FISICA/MENTE

 

 La conservazione dell'energia da  Helmholtz a Colombo

Roberto Renzetti

 

       

E' un po' che mi vado lamentando della cattiva  informazione  sulla  questione energetica e quindi  con molto entusiasmo ho sentito di ingegneri dell'Enel  che  sopperiscono  alla  grave lacuna recandosi nelle nostre scuole a fare opera di corretta informazione ( volontaria e gratuita).

        Chi ha a avuto la fortuna di assistere a queste ricche discussioni - filmati, stampati, diapositive, adesivi con l'immagine di Corbellini - ha colto il succo di tutti i problemi sul tappeto in materia di energia. L'essenza sta nella sostituzione dell'ormai obsoleto "Principio di Conservazione dell'Energia"  dovuto ad Helmholtz ("In un sistema isolato, l'energia non si crea, né si distrugge; ma in ogni trasformazione la sua quantità totale  rimane costante")  con il moderno "Principio di Costruzione delle Centrali Nucleari"  che così recita: " In un sistema coloniale bisogna costruire centrali nucleari perché altrimenti voi rimanete al freddo e al buio e noi senza tangenti".  Tra l'altro qualcuno tra i più dotti oratori si spingeva in indagini approfondite sul suddetto Principio entrando in Lemmi e Corollari conseguenti: " II nucleare è quasi gratuito".  Per la verità, quest'ultimo corollario non ha trovato tutti  d'accordo ma sapete, quando si lavora alle frontiere della ricerca  ci  sono  sempre  delle affermazioni non completamente condivise.

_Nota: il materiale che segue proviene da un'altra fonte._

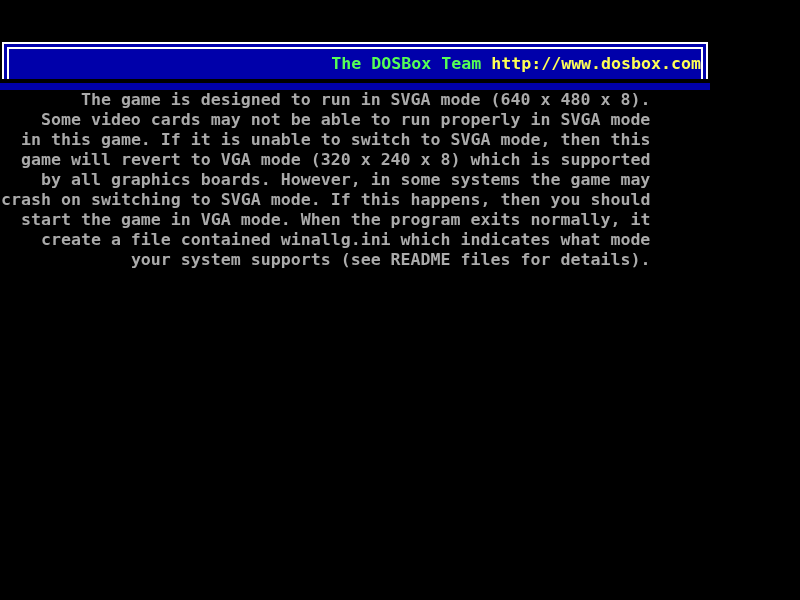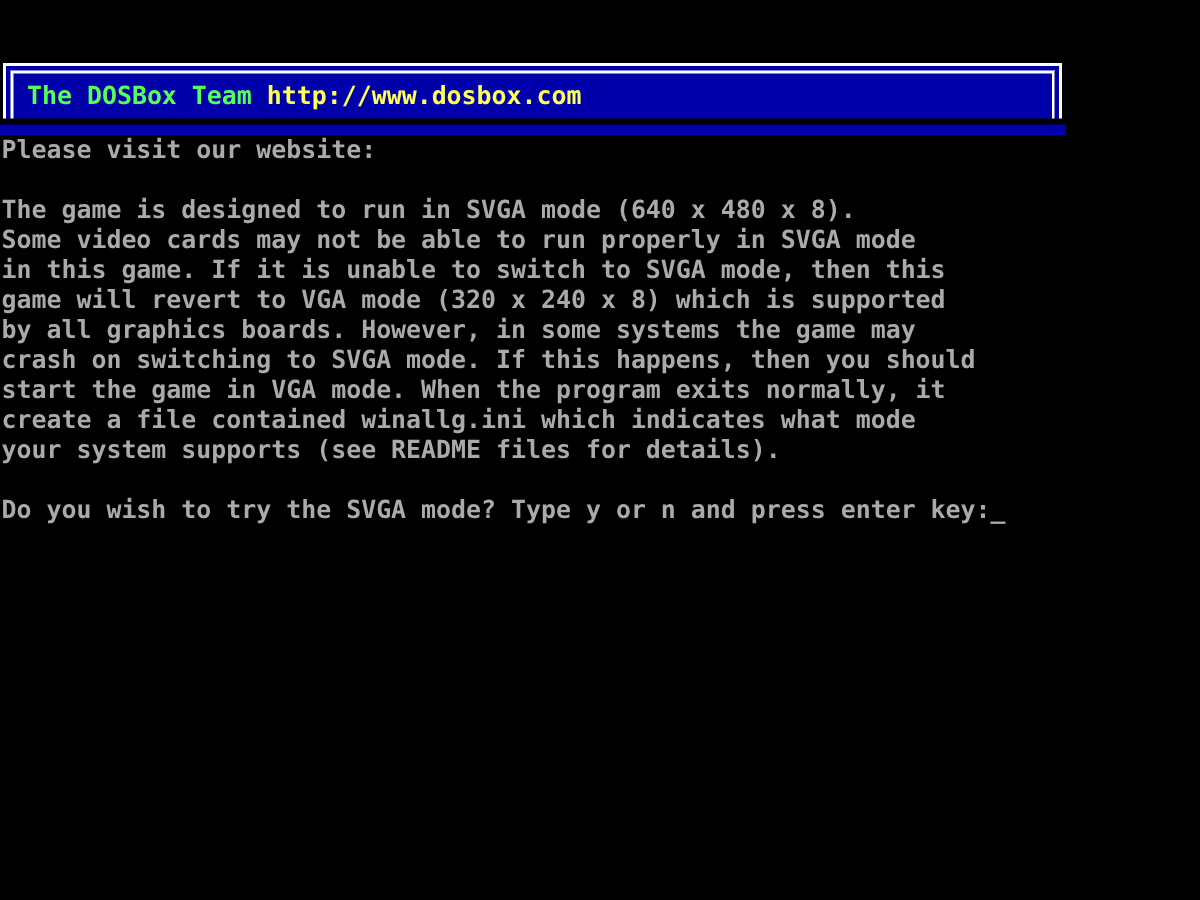"The DOSBox Team http://www.dosbox.com" .screen { text-align: none -> right }
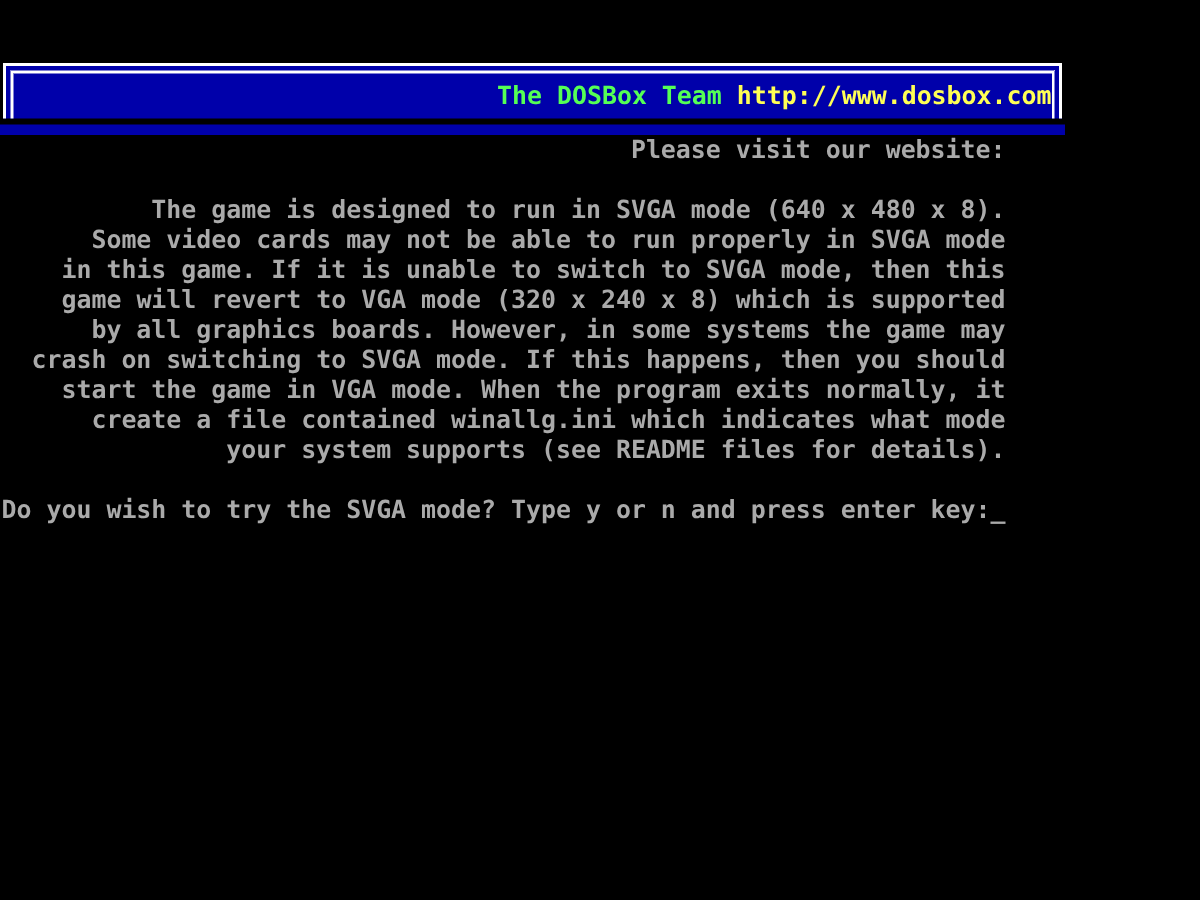"Please visit our website:" pre.gap-after { html: <pre>Please visit our website:</pre> -> none }
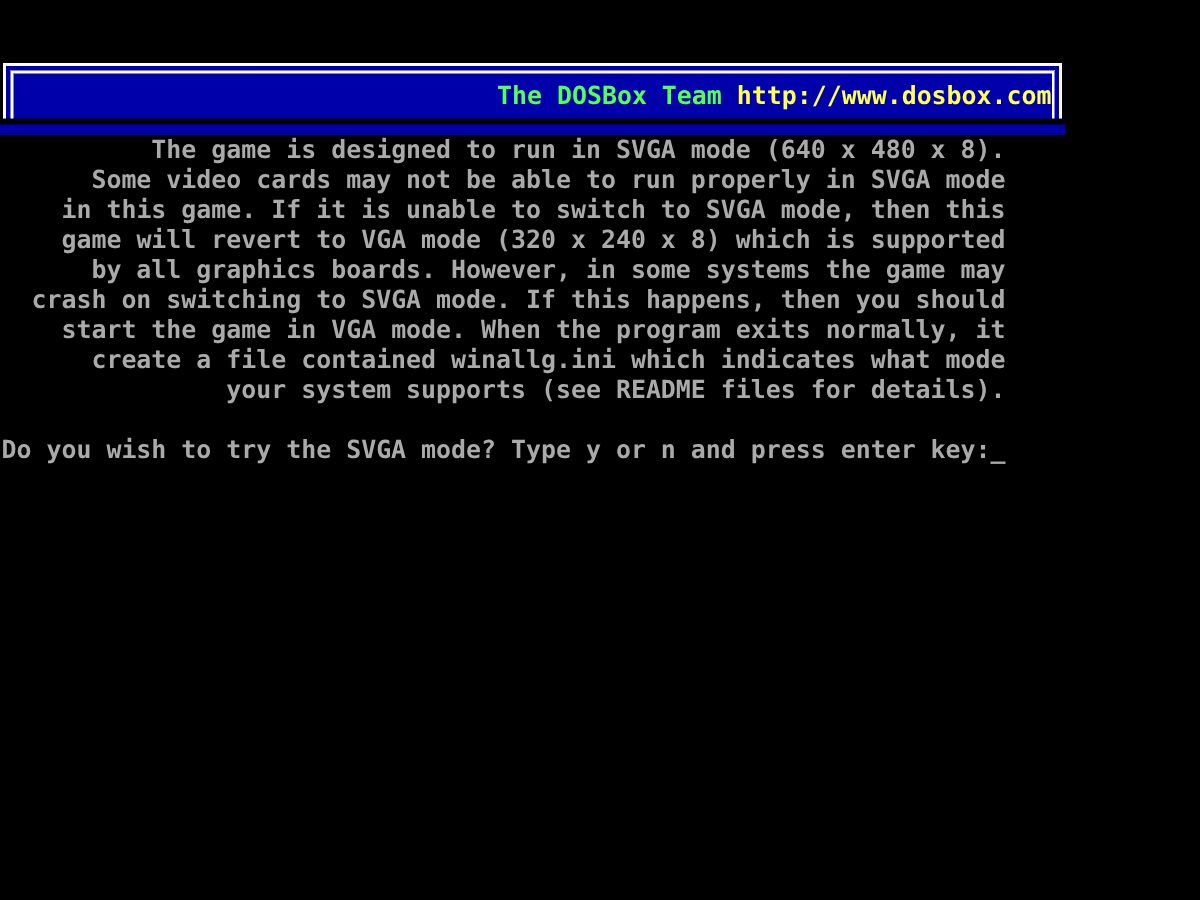"Do you wish to try" div.prompt-row { html: <div><span>Do you wish to try the SVGA mode? Type y or n and press enter key:</span><span>_</span></div> -> none }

Altri  propongono  l'enunciato  in quest'altra  forma:  "II  nucleare è gratuito" .                

        Ritornando al Principio, trovato agli inizi degli anni '60 da un gruppo di ricercatori dell'Enel, della Esso e di altre società petrolifere americane coordinati via via da grosse personalità  del  mondo  scientifico italiano (tra questi emerge senz'altro il nome del prof. Andreotti della Chigi University).  Questo  Principio  (di costruzione di Centrali a Petrolio) che rappresenta il primo significativo superamento di quello di Conservazione dell'Energia, ha il seguente enunciato: "In un sistema corrotto bisogna costruire centrali a petrolio perché altrimenti voi  rimanete al freddo e al buio e noi senza tangenti".     .

        Alla fine delle conversazioni scolastiche è avvenuto il fatto che ha riscosso applausi e fatto accendere ceri per Corbellini e Colombo. Un relatore ha messo la platea a conoscenza di ricerche avanzatissime  e  riservate  dalle  quali  si desumeva che nel nostro paese non si sarebbero più costruite centrali nucleari. Sembra che i due valenti ricercatori Bisaglia e Lombardini abbiano messo la parola fine al problema energetico. Dopo studi massacranti nei Laboraton ENI - e dopo aver dimostrato l'inesistenza  di  fonti  alternative  -  a seguito del  paventato  enorme  buco petrolifero - hanno messo a punto il Principio a cui almeno da 500 anni si lavora il " Principio di Creazione dell'Energia" con il seguente enunciato:  " in un sistema ad alta entropia ( molto disinformato-  ndr)  l'energia non si distrugge ma si crea a piacimento"

        Una brillante conferma sembra essere la  stupefacente  copertura  del  buco previsto. Siamo in attesa di conoscere sviluppi ed applicazioni di questo Principio; ma per ora possiamo anticipare che solo alcuni ricercatori libici non sono d'accordo.